Then there was a knock on the door; a large brown box addressed to me - what could it be?
An amazingly soft, squishy, huggable bear. With a card. It is much appreciated for times when unconditional hugs are needed.
|Woolworth bauble from 1977|
The bear cleared out of the tree and kept the cat company while I got on with the rest of the business. It was a pig of a job getting the right combination of lights. Nowadays you have hundreds and hundreds of lights in the tree - I think our first Christmas tree, back in 1977, came from Woolworths. It was an artificial one, but did its level best to mimic the real thing, including shedding most of its "needles" by New Year. I carefully chose about 8 baubles, half a dozen bits of tinsel, and a short string of maybe a dozen lights. We've still got the baubles; tarnished, blotchy, but a reminder of those first few years.

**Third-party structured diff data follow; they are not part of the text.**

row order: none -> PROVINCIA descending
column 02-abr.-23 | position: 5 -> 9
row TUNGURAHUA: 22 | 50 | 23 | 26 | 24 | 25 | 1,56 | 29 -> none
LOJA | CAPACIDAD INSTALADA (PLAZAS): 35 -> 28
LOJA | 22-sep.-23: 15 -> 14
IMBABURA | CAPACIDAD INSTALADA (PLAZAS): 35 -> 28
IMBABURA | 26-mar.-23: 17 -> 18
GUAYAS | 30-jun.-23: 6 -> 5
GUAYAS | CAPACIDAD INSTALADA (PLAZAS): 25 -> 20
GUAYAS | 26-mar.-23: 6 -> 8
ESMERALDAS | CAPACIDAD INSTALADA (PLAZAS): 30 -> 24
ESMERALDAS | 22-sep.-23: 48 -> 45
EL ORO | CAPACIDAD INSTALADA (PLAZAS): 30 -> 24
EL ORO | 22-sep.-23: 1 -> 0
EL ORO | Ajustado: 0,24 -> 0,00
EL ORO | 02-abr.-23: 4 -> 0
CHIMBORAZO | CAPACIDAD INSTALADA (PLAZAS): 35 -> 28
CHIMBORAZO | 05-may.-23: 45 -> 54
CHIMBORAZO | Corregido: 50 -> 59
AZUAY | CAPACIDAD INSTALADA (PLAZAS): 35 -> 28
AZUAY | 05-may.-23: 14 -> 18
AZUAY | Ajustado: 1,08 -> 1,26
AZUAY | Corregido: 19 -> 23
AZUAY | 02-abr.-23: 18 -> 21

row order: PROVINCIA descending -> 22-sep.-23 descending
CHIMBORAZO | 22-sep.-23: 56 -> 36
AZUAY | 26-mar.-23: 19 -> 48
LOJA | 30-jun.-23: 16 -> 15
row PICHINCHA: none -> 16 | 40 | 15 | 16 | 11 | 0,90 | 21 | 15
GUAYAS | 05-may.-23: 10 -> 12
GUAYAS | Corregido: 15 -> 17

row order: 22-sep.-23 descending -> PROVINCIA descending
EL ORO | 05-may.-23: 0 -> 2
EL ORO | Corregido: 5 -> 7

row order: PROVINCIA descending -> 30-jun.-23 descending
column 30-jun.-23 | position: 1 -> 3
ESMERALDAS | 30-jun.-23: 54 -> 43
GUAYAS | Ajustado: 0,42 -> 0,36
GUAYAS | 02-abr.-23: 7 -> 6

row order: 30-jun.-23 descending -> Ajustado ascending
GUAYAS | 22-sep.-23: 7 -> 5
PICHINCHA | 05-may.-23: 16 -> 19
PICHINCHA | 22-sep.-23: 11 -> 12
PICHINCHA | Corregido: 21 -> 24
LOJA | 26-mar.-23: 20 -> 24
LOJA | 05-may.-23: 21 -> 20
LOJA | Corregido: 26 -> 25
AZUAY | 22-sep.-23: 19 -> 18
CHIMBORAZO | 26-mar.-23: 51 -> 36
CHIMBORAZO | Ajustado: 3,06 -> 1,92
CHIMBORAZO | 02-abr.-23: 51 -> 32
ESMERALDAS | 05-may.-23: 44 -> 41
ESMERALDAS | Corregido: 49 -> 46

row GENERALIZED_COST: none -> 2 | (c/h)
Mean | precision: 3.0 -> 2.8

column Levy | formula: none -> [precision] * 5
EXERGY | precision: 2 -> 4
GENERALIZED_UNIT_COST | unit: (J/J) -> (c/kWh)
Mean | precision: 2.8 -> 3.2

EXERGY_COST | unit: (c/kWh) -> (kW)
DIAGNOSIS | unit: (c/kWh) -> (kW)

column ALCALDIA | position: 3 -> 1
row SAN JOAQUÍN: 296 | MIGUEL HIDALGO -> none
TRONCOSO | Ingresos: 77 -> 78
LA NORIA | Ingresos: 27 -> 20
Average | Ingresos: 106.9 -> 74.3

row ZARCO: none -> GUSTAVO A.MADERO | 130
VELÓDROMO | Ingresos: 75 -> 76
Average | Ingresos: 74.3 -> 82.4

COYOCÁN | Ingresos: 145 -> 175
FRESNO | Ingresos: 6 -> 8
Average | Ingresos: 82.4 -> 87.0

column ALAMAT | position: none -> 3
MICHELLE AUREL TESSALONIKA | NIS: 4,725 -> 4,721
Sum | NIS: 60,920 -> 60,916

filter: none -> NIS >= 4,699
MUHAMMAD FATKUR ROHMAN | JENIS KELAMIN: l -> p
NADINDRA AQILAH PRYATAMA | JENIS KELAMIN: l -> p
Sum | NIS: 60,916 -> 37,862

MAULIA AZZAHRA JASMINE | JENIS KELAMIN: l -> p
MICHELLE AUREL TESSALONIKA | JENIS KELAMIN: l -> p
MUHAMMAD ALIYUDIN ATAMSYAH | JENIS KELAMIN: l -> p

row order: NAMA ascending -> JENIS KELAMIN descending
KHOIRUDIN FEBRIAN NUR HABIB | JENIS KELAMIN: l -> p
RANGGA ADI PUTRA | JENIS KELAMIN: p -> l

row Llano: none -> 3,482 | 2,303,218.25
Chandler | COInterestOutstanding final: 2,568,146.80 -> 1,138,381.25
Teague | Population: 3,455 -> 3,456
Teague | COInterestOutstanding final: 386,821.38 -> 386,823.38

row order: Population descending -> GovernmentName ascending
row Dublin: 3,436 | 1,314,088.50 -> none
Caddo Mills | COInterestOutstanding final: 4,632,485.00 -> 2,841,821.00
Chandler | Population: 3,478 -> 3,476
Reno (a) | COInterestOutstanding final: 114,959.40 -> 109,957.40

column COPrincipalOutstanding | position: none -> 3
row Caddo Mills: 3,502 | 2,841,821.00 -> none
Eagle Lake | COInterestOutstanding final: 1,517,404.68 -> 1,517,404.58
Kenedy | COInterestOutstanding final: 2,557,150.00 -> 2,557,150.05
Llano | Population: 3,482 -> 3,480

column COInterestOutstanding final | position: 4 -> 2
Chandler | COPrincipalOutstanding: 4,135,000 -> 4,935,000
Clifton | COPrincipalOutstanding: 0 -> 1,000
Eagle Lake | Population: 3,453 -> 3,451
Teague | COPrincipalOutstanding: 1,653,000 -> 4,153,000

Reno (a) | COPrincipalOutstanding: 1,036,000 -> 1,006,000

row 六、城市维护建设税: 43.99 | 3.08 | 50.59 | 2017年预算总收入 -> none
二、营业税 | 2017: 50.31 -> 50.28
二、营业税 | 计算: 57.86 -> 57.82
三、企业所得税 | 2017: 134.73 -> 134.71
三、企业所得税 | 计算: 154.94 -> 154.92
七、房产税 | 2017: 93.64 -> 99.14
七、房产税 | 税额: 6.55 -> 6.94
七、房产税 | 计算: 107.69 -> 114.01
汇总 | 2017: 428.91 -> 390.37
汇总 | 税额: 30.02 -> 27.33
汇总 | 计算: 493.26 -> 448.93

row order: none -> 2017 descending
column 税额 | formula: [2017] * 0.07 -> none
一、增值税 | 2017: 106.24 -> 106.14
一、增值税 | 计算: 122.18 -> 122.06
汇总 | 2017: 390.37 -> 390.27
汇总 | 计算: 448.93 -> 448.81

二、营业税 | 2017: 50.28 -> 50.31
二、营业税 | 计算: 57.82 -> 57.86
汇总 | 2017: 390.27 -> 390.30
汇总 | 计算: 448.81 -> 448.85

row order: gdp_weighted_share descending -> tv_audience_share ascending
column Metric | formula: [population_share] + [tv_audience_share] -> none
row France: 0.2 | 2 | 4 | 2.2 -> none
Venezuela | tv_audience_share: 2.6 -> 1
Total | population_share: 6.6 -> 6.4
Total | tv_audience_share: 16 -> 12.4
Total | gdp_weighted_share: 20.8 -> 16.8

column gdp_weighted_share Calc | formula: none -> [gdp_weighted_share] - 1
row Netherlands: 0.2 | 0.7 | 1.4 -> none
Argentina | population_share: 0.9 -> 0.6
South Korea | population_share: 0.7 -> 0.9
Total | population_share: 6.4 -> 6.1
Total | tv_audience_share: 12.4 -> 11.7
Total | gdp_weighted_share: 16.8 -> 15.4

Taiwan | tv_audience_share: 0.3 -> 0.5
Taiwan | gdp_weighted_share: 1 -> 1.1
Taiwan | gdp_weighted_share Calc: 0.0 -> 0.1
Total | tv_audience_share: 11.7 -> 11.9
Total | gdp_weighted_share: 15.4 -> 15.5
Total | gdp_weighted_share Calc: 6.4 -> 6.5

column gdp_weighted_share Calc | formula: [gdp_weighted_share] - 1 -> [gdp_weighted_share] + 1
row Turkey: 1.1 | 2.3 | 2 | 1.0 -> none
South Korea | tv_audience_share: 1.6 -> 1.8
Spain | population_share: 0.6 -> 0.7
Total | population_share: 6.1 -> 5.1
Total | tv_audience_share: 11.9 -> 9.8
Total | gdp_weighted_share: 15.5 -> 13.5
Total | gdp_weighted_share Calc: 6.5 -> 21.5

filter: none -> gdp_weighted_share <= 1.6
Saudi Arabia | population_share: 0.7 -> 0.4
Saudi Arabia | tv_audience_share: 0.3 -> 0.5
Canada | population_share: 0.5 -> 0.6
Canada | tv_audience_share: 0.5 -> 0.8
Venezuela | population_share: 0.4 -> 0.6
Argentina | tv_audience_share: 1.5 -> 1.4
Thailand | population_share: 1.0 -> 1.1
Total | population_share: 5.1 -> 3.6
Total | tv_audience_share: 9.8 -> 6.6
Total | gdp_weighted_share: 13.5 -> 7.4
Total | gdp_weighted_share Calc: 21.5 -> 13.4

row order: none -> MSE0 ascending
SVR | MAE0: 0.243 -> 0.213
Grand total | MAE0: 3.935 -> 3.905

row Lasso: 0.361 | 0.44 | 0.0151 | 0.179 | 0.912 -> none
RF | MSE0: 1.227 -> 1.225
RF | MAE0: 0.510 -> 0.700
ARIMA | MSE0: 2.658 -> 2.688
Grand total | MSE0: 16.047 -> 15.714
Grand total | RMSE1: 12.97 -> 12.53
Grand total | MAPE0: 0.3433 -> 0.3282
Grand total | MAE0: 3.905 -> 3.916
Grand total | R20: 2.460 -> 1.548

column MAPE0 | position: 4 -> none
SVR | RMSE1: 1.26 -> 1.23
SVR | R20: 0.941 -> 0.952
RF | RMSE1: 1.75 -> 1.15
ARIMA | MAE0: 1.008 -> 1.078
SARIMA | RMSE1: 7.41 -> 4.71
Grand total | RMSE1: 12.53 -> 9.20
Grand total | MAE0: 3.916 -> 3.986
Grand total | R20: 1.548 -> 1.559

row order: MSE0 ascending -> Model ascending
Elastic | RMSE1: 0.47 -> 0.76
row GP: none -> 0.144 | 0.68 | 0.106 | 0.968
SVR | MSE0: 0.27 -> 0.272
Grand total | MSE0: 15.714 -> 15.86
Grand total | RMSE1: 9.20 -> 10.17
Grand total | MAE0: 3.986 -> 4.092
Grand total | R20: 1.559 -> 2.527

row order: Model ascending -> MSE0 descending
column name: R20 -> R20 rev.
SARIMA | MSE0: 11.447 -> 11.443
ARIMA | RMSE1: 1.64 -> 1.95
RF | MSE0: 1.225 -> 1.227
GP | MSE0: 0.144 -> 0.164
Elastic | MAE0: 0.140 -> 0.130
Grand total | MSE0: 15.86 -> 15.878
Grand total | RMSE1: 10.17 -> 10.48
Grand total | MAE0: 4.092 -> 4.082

So far I have done the lights (two long, long strings), tinsel (scores of pieces, all different lengths, laid along each branch to suggest snow and ice) and the baubles (ONLY red and silver - and gold; that seems to have crept onto the tree over the years ). The rules for the Decoration of The Tree were laid down by my mother. Only white lights, only red and silver decorations, and NEVER garland the tree with tinsel!
Don't kid yourself, Mr Bear. The tree isn't finished yet. Every branch has to have three-five individual strands of lametta draped over the tip. That will have to wait for tomorrow night. I think we might move the Canadian disco light to somewhere else. Liven up the smallest room, maybe?
Every year, decorating the tree brings back memories of all the different trees, different Christmases, in different houses, in different countries...
Oh Tea. Sumptious Sencha. I took a brew to work in a flask to save the lives of the children I was teaching this morning. It worked - they were all still smiling when I left.